QuickTake explainer: Understanding the Conflicts Leading to Saudi Attacks

The oil market has also been driven by the prolonged clash between Washington and Beijing over trade, and the knock-on effects on economic growth. Their dispute has already almost halved oil-consumption growth, Citigroup Inc. said earlier this month.

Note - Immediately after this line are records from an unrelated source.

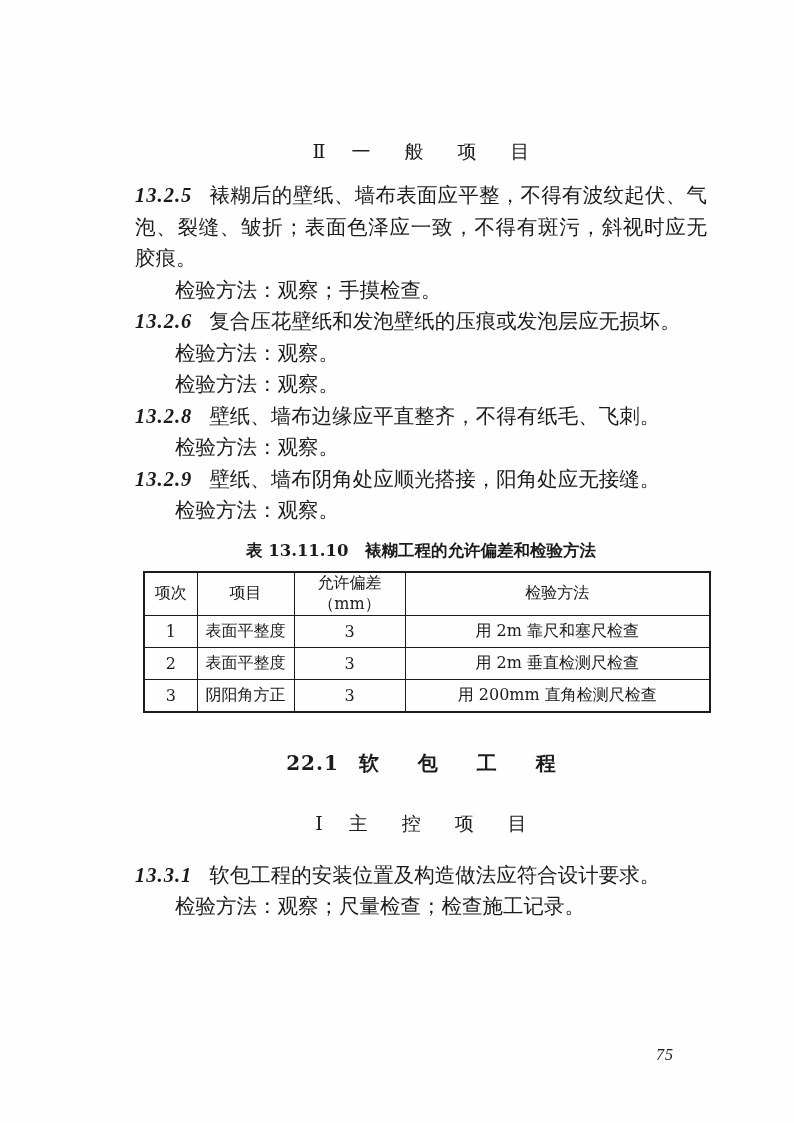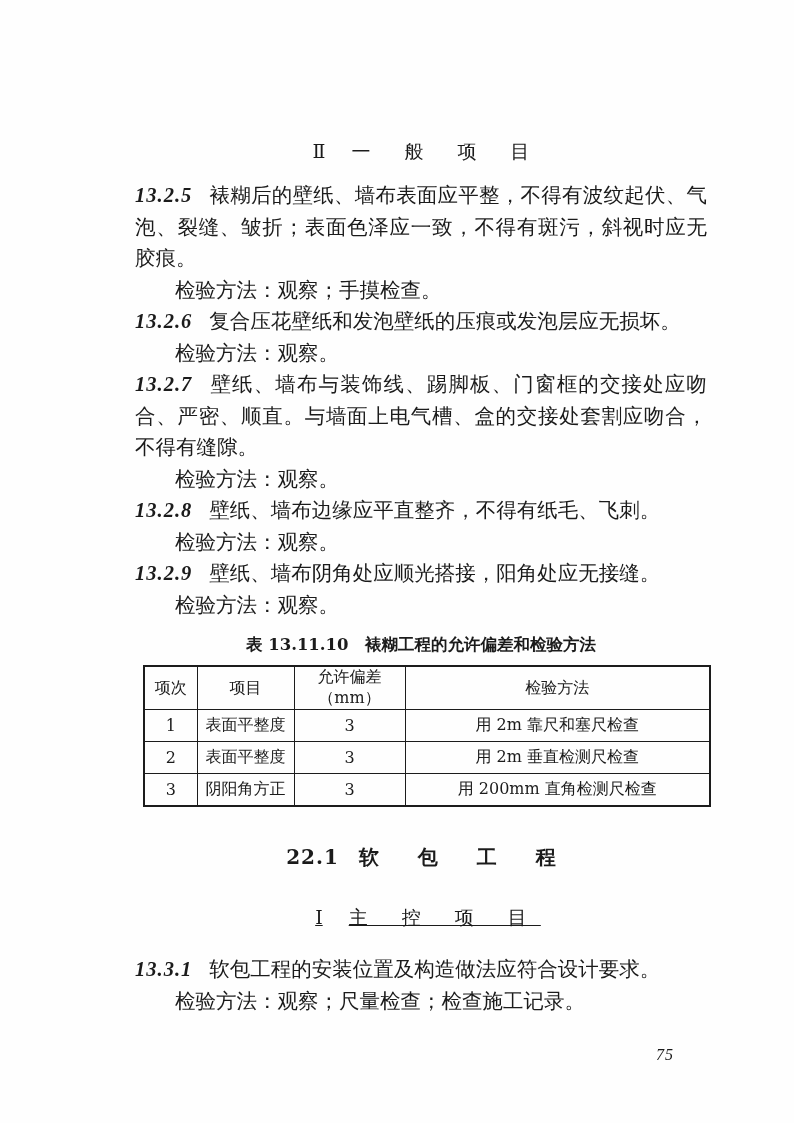--- a/index.html
+++ b/index.html
@@ -107,7 +107,6 @@
     <p class="para"><span class="clause-num">13.2.6</span><span>复合压花壁纸和发泡壁纸的压痕或发泡层应无损坏。</span></p>
     <p class="para method">检验方法：观察。</p>
 
-    <p class="para"><span class="clause-num">13.2.7</span><span>壁纸、墙布与装饰线、踢脚板、门窗框的交接处应吻合、严密、顺直。与墙面上电气槽、盒的交接处套割应吻合，不得有缝隙。</span></p>
     <p class="para method">检验方法：观察。</p>
 
     <p class="para"><span class="clause-num">13.2.8</span><span>壁纸、墙布边缘应平直整齐，不得有纸毛、飞刺。</span></p>

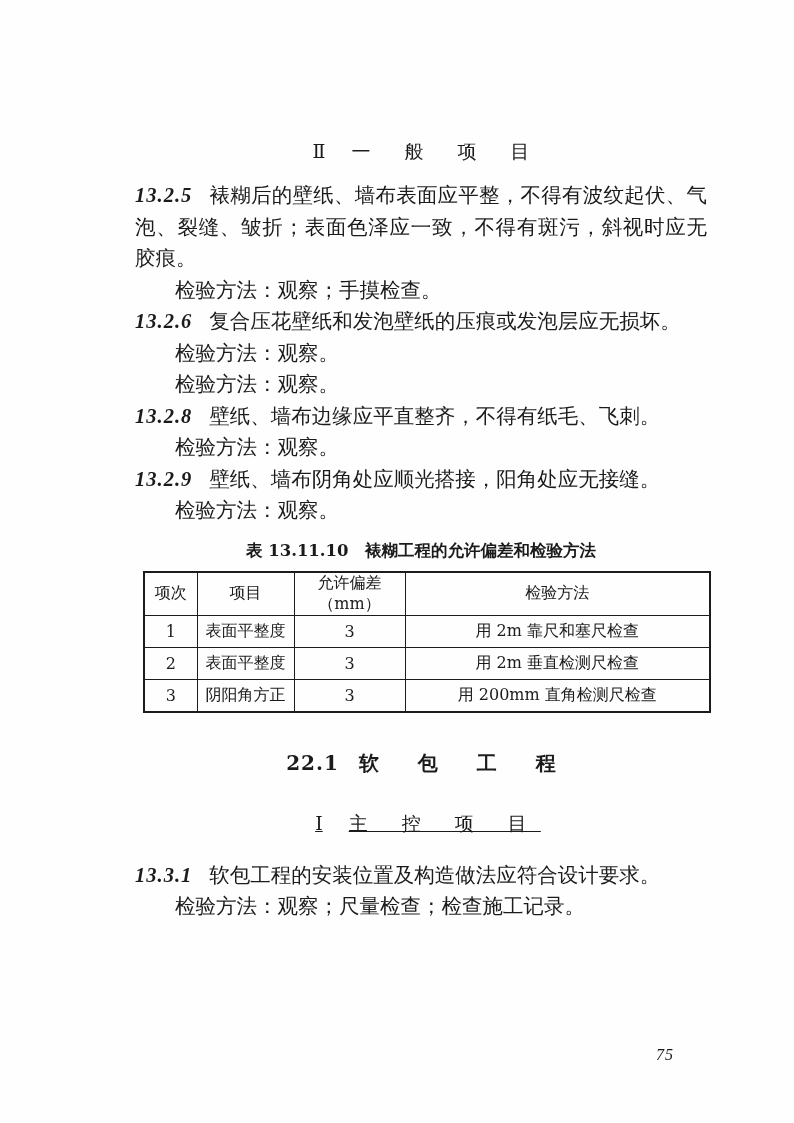--- a/index.html
+++ b/index.html
@@ -25,7 +25,7 @@
   }
   .sub-heading .numeral{margin-right:26px;}
   .sub-heading .spaced{letter-spacing:14px;margin-right:-14px;}
-  .sub-heading.second{margin-top:31px;text-decoration:underline;}
+  .sub-heading.second{margin-top:31px;}
   
   .para{
     margin:0;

The world’s two largest economies will head into another round of high-level trade talks following China’s week-long national holidays starting Oct. 1. Beijing said it would continue to open up its financial markets amid reports that the U.S. is considering restrictions on fund flows to China.

Other oil-market news:
  • The attacks on Saudi Arabia’s oil facilities have added impetus to Asian buyers’ efforts to diversify their import mix away from the Middle East. The main beneficiary may be the U.S.
  • Crude buyers are scrambling to find replacements for vessels owned by units of China’s COSCO Shipping Energy Transportation Co. after they were slapped with U.S. sanctions. Indian Oil Corp. and Nayara Energy Ltd. are set to pay at least 20% more than before the sanctions for two replacement ships.
  • Working oil rigs in the U.S. declined by six last week to 713, the lowest since May 2017, according to data released Friday by oilfield-services provider Baker Hughes.
  • Oil investors piled into short positions as the market shook off the disruption from attacks on Saudi Arabian oil facilities.